Burn Notice: “Friends Like These”


burns3e08I apologize again or my absence the past couple of episodes. But this was a pretty good one to come back to.

Michael’s existence has changed a lot over the past two and a half years. From a closed-off and guarded loner, he’s learned to trust and care about other people in ways that had long been submerged. He’s still broken. But who isn’t? His sexy flirtation with Fiona in the pilot wasn’t about compassion or concern: it was about the raw physical passion between these two lovers. His early interactions with Sam were awkward, even after Sam’s deal with the Feds was in the open. And let’s not forget his idiot brother and insane mother, right?

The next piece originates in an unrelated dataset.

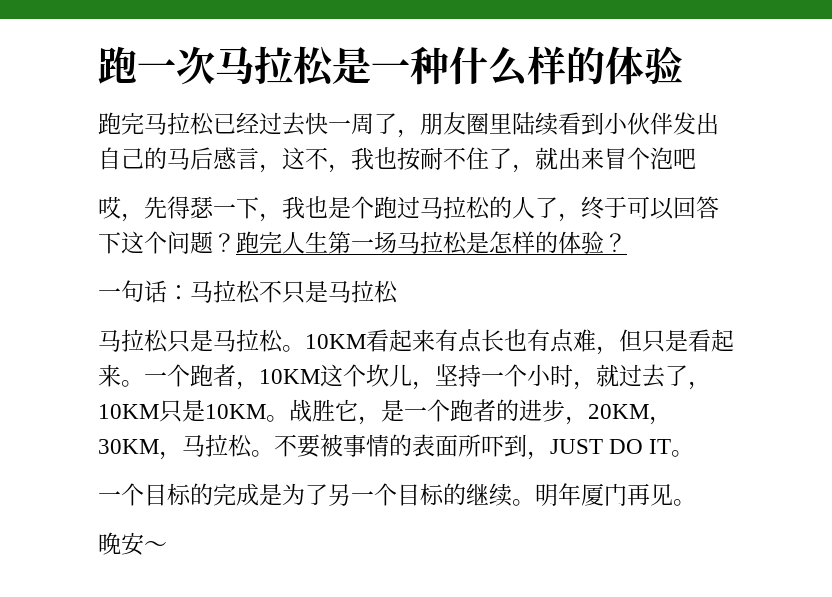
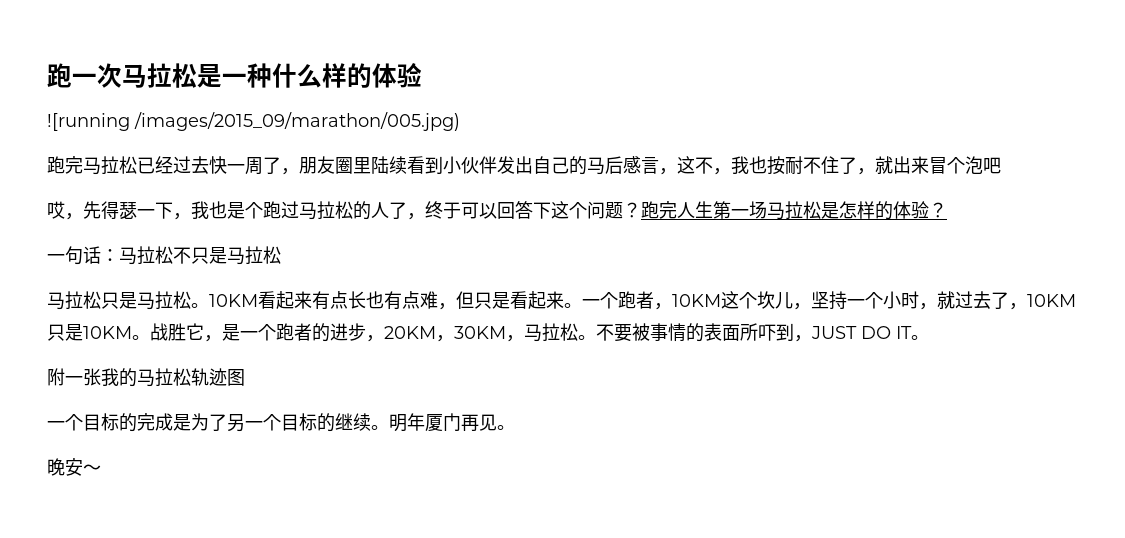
+ ![running /images/2015_09/marathon/005.jpg)
+ 附一张我的马拉松轨迹图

Except that’s not who those people are. Madeline loves her son, Sam is a loyal friend, Nate really does try, and Fi…well Fi wants Michael’s heart and soul. Have they all changed or is it that as Michael has changed, his perceptions of those around him – and the reflected perceptions we see – have changed? I’d argue for the latter.

I’m not implying this is the authorial intent. These relationships really have matured over time, as a function of the writing and the performances. But try looking at the show as if it is truly and completely Michael’s journey and we are merely passengers seeing the world unfold before his eyes. In that case, we should expect the world he sees/we see to change in ways both small and large. Miami might appear larger and less restrictive. Madeline more nuanced and human. Sam more loyal.

In The Last Temptation of Christ, when Lucifer shows Jesus the world he could have if he faltered – a long, happy life in a verdant world – he tells Jesus that Israel has always been a garden and he had failed to see it as such. On one hand, this is Lucifer’s attempt to tempt Christ, so we know he’s pumping up the saturation of the colors a bit. On the other, we know that Israel is a land of desert and of forest and of gardens and of beaches. Throughout the rest of the film, Scorsese shows us only the desert aspect. Even at the final Seder, in the GARDEN of Gethsemane, the land is dusty and sere. Our perception of the world is intentionally Jesus’ perception.

I suggest looking at Burn Notice in the same vein. See Miami as though we see it through Michael’s eyes. See his friends and family the same way. He is changing.

Which makes his deal with Strickler that much worse.

Strickler is the devil here. The more he can pull Michael into his world, the farther Michael will be from the humanizing influences of Sam and Fi and Madeline and Nate and even Barry. He’ll shut them out and close himself off and do bad things without questioning why. He’ll do whatever it takes to get back in from the cold, including turning himself back into a closed-off and guarded loner.

Nothing hurts worse than losing a friend to bullets, politics, or something personal. But when you have to work alone again, you lock those feelings away and do the job at hand. Because as every spy knows, there’s plenty of time to think about what you’ve lost after the mission is over.

That compartmentalization is fine to a point but is emotionally crippling if taken to an extreme.

I think episode scribe Rashad Raisani might have pushed the “Natalie is a victim; Milovan is evil” line a bit too hard as it was pretty clear before the reveal that she was the evil mastermind. Then again, once you’ve cast Callie Thorne, I just assume her character is either evil or crazy. She plays such deliciously evil women. Other than that – and a truly obnoxious product placement for a beer I wouldn’t use to put out a fire in my pants – I was thoroughly engaged tonight.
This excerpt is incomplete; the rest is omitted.